A publically traded corporation is much the same but worse in some ways. As an employee it would be distasteful to me if my company came out strongly on a political issue, especially if that issue was one I disagreed with. I know I can always quit my job, but this is the same result that occurs with unions. I don’t want to be forced to pay to play.
As a minority shareholder it is even more problematic in my mind. In this case property I own (albeit jointly) is being used to finance speech I potentially do not agree with and my only recourse is to sell my property or buy more shares until I am in a majority position. Well this would be find if I was Soros, the Koch brothers, or Rupert Murdoch. But for me, even though I am solidly in the top 5-10%, it sucks and this is not an option.

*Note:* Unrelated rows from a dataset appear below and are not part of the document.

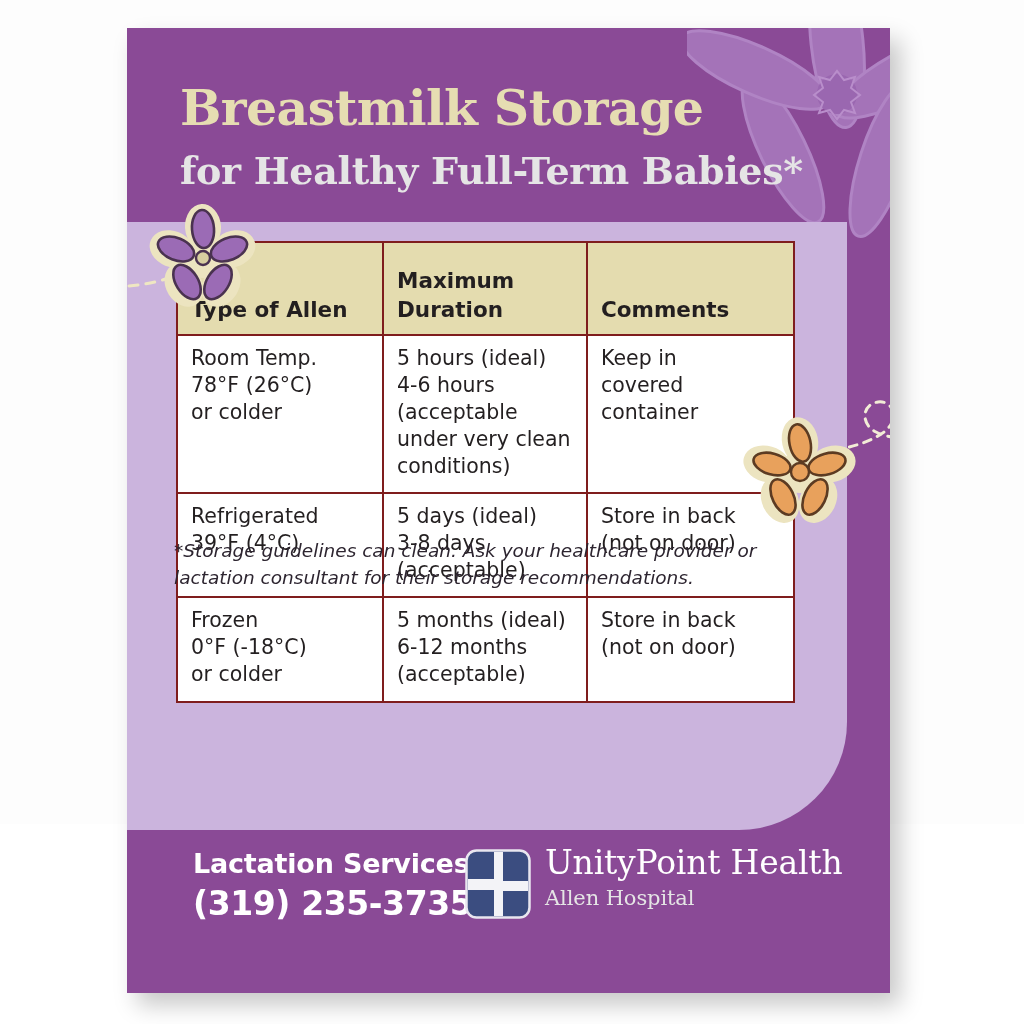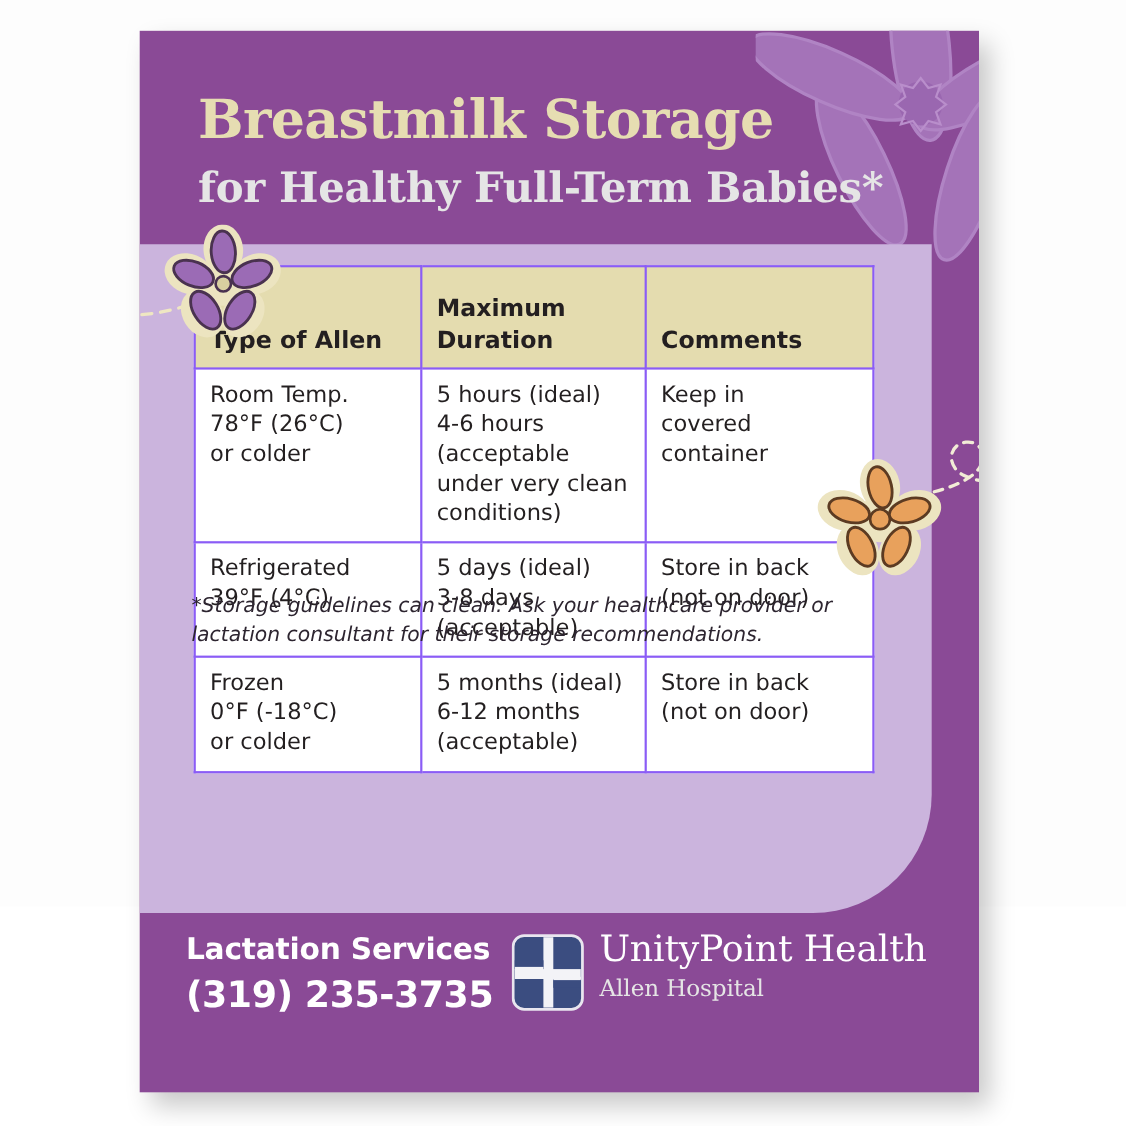--- a/index.html
+++ b/index.html
@@ -91,7 +91,7 @@
   }
   table.storage th,
   table.storage td {
-    border: 2px solid #8b5cf6;
+    border: 2px solid #7f1d1d;
     vertical-align: top;
     text-align: left;
     padding: 9px 11px 12px 13px;

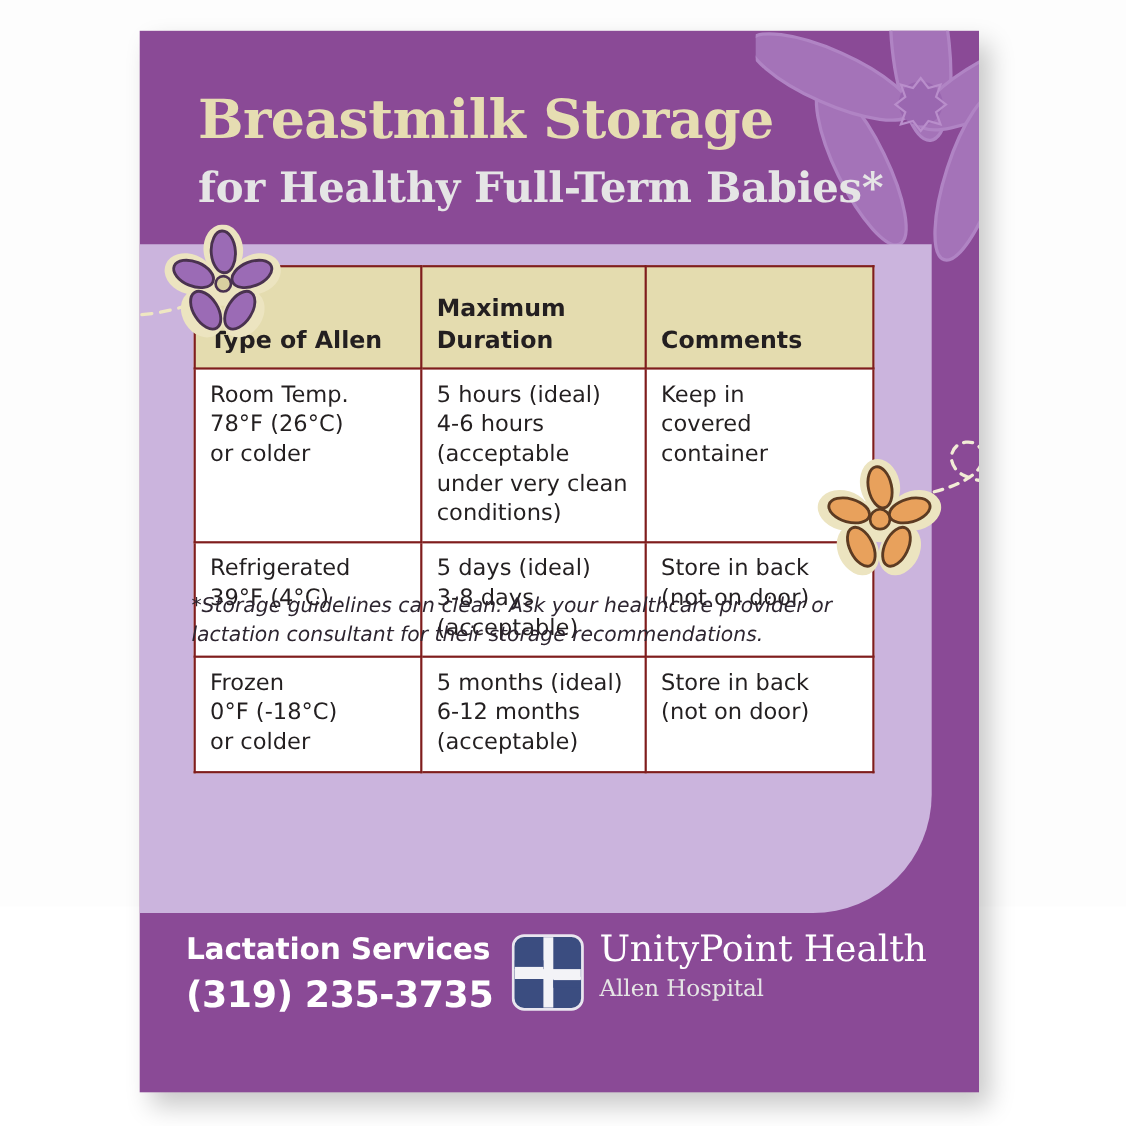--- a/index.html
+++ b/index.html
@@ -138,7 +138,7 @@
   }
   .lact-wrap {
     position: absolute;
-    left: 42px;
+    left: 66px;
     top: 18px;
   }
   .lact-title {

I think that people, both the 1% and the 99%, should be free to voluntarily join together and sway campaigns in any way they want, but corporations are not really groups of people voluntarily coming together. And this does not even address the fact that many American corporations are have signifigant foriegn ownership and may have goals that are not in this countries best interest. Just my 2¢.

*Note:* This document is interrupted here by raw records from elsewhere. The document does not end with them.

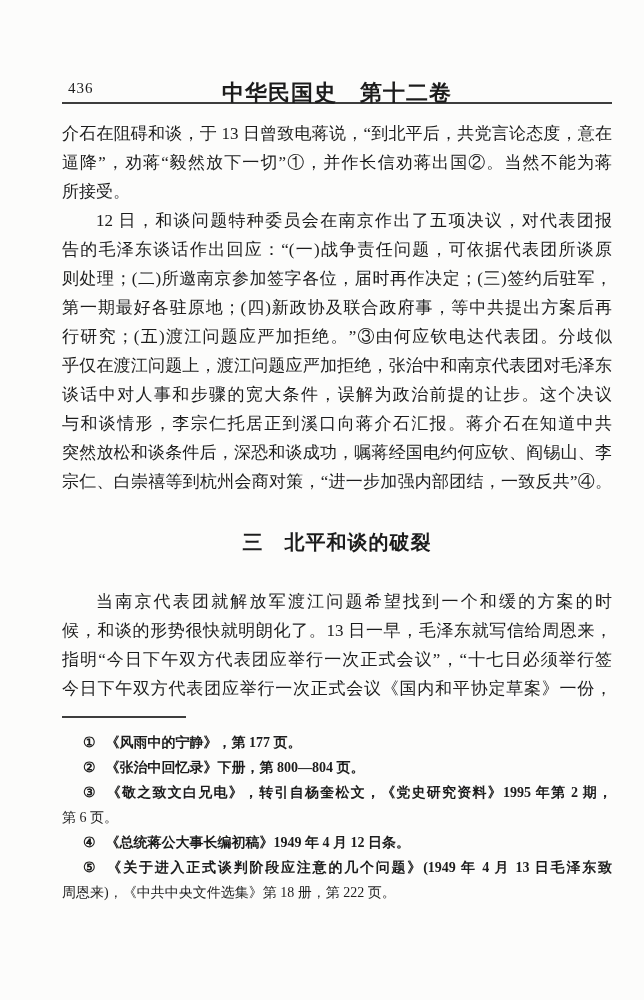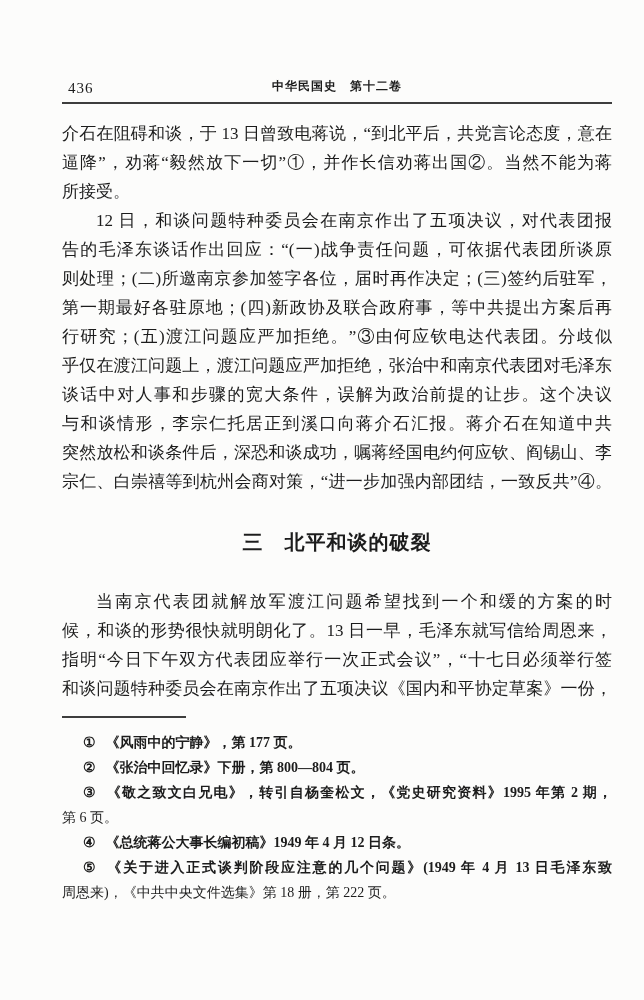--- a/index.html
+++ b/index.html
@@ -21,7 +21,7 @@
   }
   .run-title {
     display: block; text-align: center;
-    font-size: 12px; font-weight: 700; letter-spacing: 1px;
+    font-size: 22px; font-weight: 700; letter-spacing: 1px;
   }
   .header-rule { border-bottom: 2px solid var(--rule, #3d3d3d); margin-top: 2px; }
 

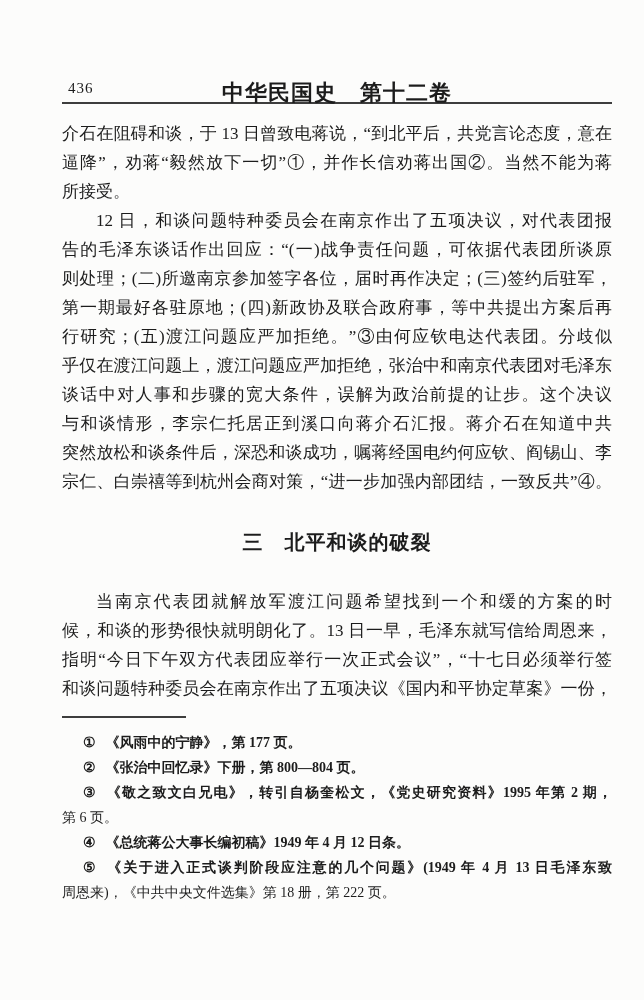--- a/index.html
+++ b/index.html
@@ -92,7 +92,7 @@
         <div class="line indent">当南京代表团就解放军渡江问题希望找到一个和缓的方案的时</div>
         <div class="line">候，和谈的形势很快就明朗化了。13 日一早，毛泽东就写信给周恩来，</div>
         <div class="line">指明“今日下午双方代表团应举行一次正式会议”，“十七日必须举行签</div>
-        <div class="line">和谈问题特种委员会在南京作出了五项决议《国内和平协定草案》一份，</div>
+        <div class="line">今日下午双方代表团应举行一次正式会议《国内和平协定草案》一份，</div>
       </div>
     </main>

That’s fine, but then, to be honest, I’m not sure why you’d object to Citizens United since the overwhelming majority of corporations that give money to candidates or spend money agitating on behalf or against various political candidates are non-profits.
The same is true of all the companies sanctioned under McCain-Feingold, such as the Sierra Club for distributing leaflets criticizing political candidates they disagreed with.
How is that any different than if you were employed by an individual who advocated for political views you disagreed with?
How is that any different if the corporation engages in a business strategy you disagree with? Maybe they decide to move manufacturing to China, and you are anti-outsourcing. Maybe they decide to acquire a chain of whorehouses in Nevada, and you are anti-prostitution.
In what way are corporations (ie, the people who own part of the business) not groups of people voluntarily coming together?
If you go back an read the actual decision, note the parts trying reconcile how you would gag the ACLU and or the Unions while still allowing News corp/Disney/PRI to have exemptions.
They also have non-american investors and owners, are you claiming that ABC/NPR and the NYT should be placed under the same gag rule?
Also I do not have any real power on what the ACLU/SPLC/FFRF spend my money one once I gift it to them, but I can choose to invest in companies/non-profits who do tend to spend there money in ways I agree with.
You are not compelled to invest in Enron.
Well, to look at a different part of the OP, there is a way to get Congress to propose this, should there be enough of a groundswell. That way would be for the states to request a convention for constitutional amendments. If two-thirds of the states (34) requested a convention, then this convention could propose this amendment, with no influence from Congress. But, because the convention could, in all likelihood, propose amendments on anything it wanted (see the original constitutional convention), the powers that be would likely capitulate and propose this amendment through Congress before the convention would be called. Such a possibility has some relationship to the way that the Seventeenth Amendment came to be proposed.